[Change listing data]

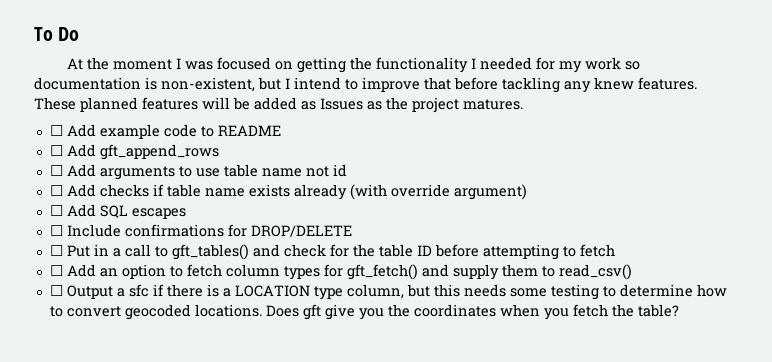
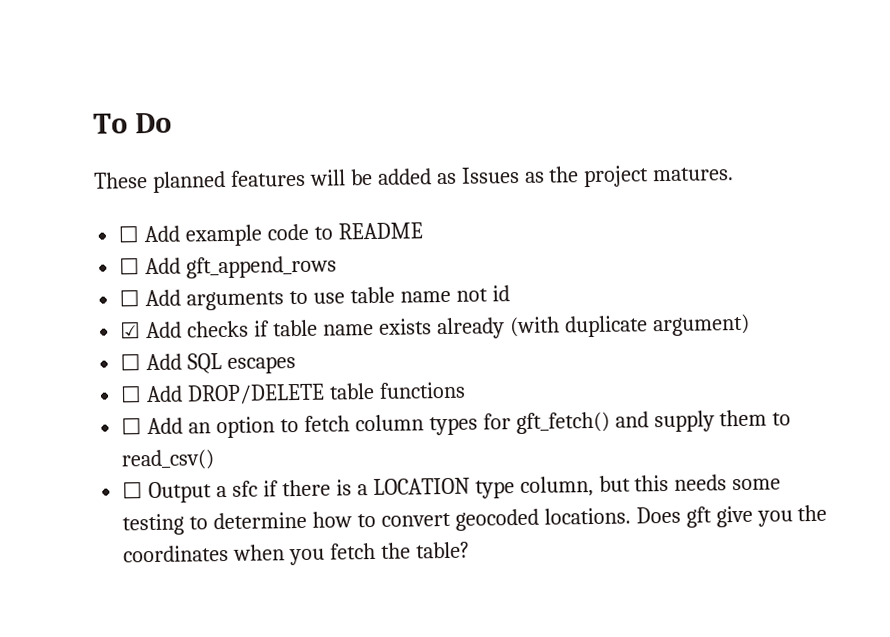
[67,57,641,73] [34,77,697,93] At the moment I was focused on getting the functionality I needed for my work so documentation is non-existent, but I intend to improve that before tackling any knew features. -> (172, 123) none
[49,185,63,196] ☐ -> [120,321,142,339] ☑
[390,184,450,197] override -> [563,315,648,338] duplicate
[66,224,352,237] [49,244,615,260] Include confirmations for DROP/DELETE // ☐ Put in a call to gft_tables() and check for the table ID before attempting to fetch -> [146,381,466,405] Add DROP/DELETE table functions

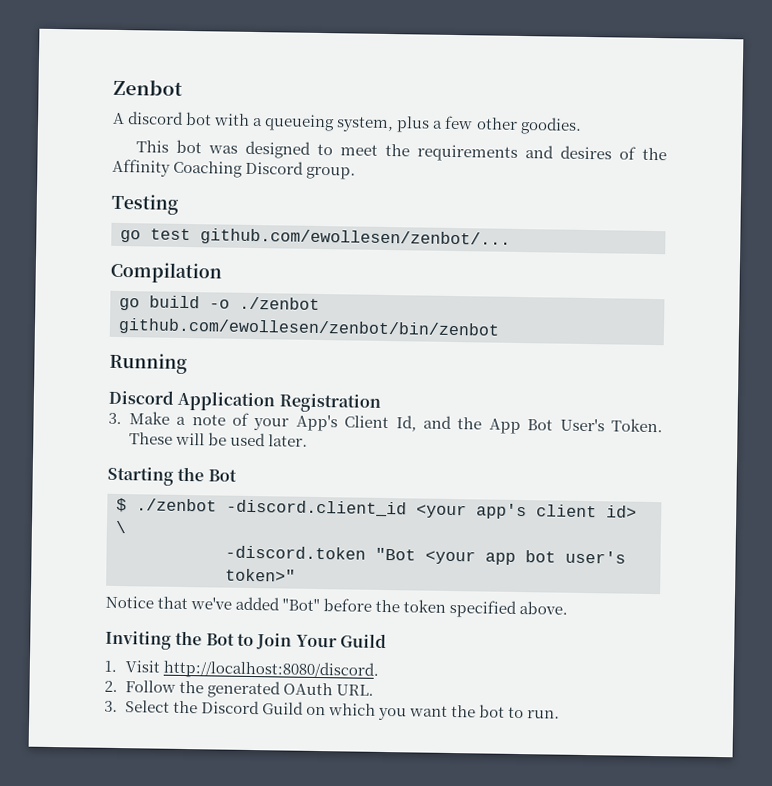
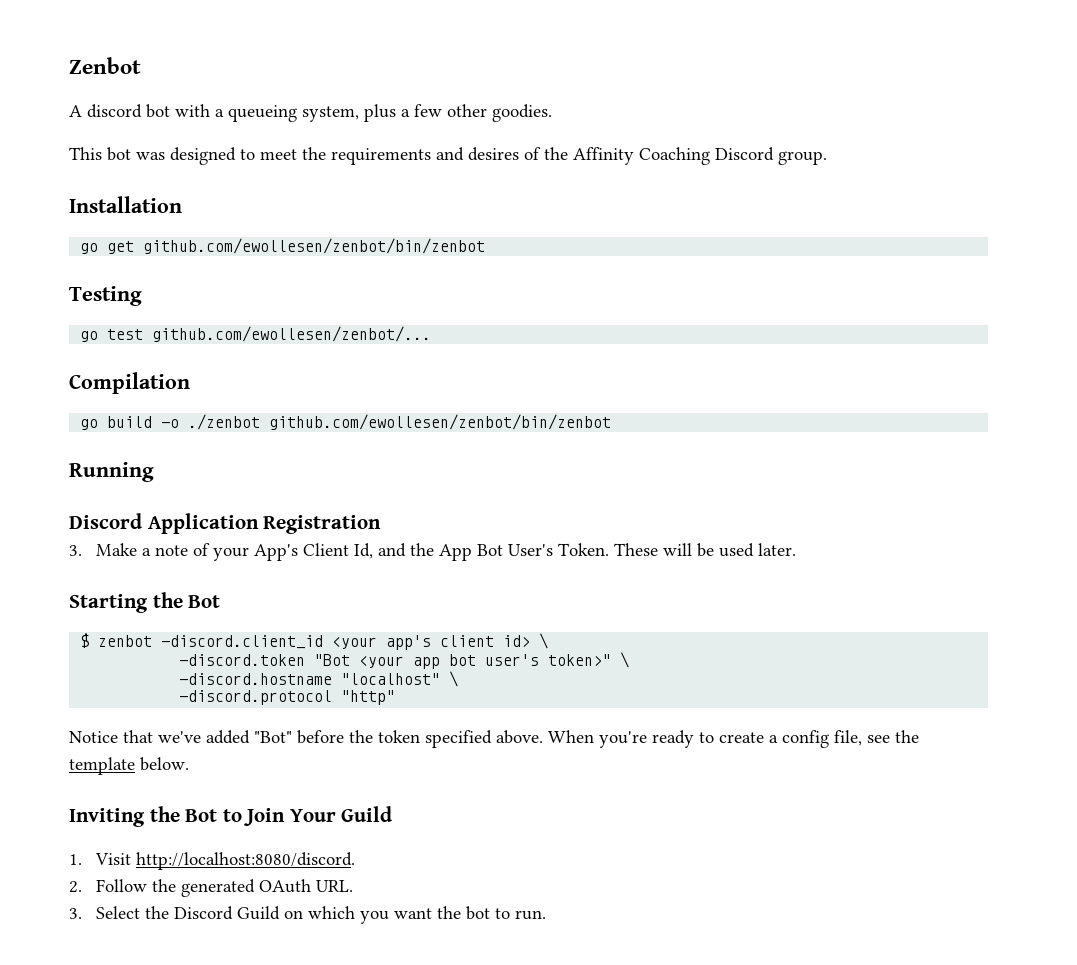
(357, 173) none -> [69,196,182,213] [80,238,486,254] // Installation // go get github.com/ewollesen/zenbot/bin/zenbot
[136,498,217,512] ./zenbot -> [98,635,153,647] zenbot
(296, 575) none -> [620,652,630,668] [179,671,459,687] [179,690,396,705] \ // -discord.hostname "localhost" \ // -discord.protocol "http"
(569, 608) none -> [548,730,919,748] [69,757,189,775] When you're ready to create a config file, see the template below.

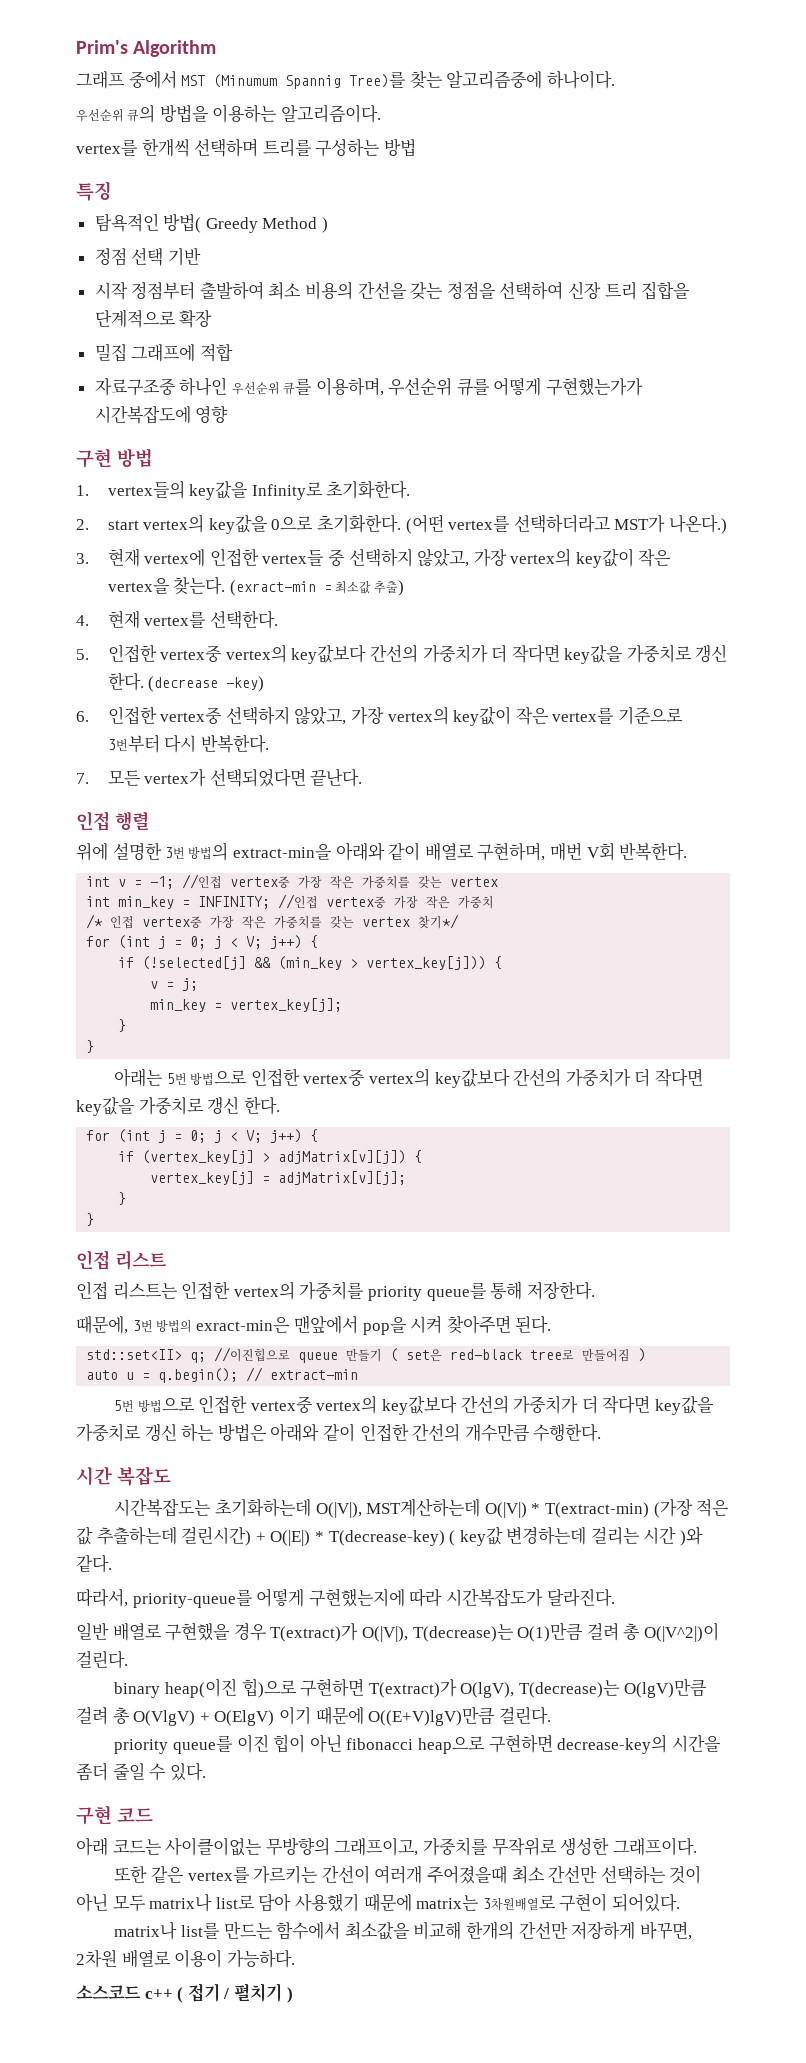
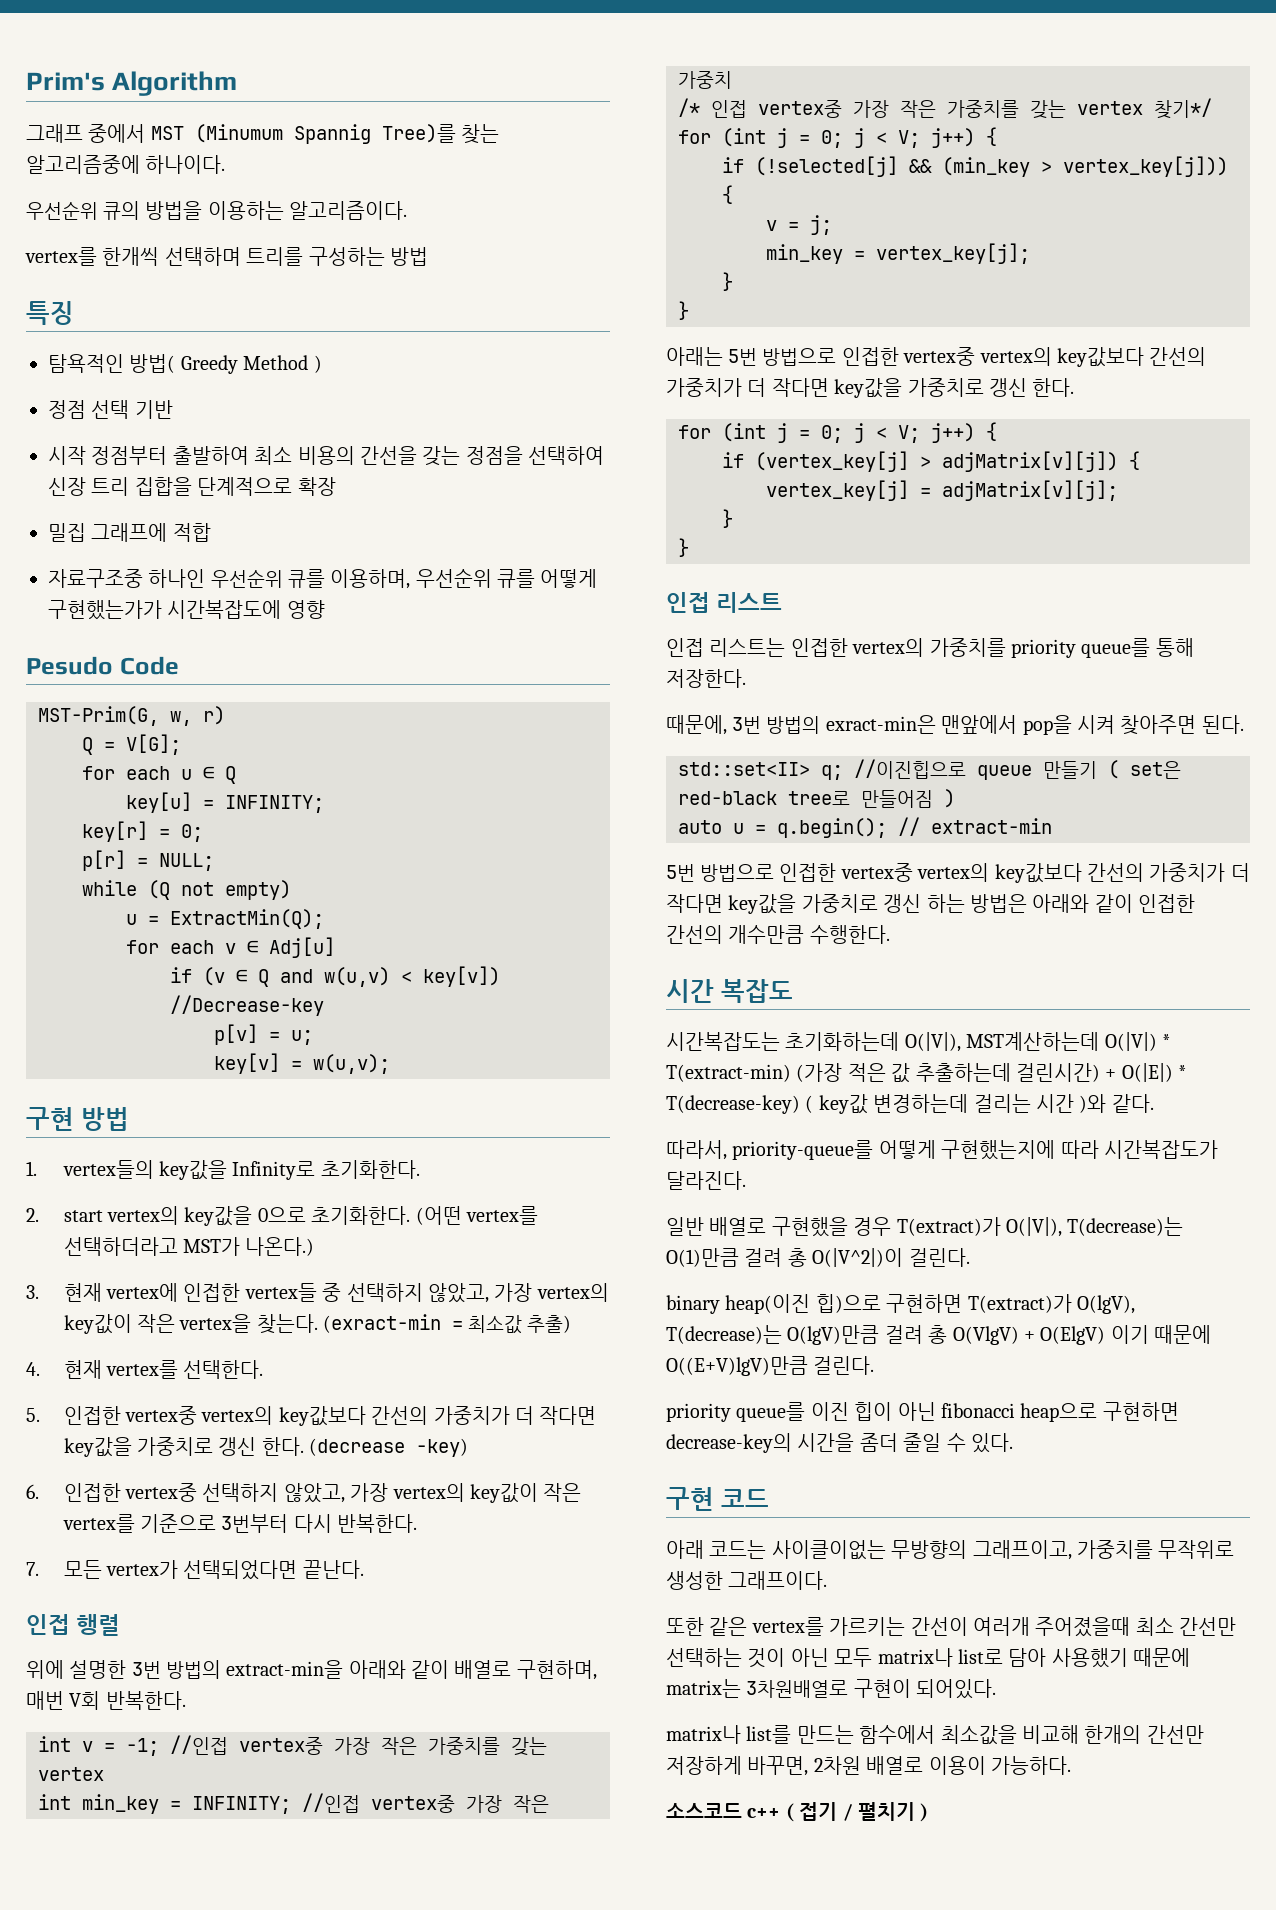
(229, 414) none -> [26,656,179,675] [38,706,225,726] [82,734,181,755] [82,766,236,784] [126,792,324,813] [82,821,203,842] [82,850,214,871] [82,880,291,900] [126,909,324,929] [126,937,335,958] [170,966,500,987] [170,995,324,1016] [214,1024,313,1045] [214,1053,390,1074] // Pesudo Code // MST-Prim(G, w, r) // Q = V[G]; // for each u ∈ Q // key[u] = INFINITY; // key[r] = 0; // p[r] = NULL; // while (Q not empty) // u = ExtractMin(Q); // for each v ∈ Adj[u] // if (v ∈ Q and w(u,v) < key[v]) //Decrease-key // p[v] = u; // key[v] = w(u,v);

→ WHAT TO WORK ON: For the string "zenbot", tally the lines above that contain it and give only the figure.

→ WRITTEN RESPONSE: 2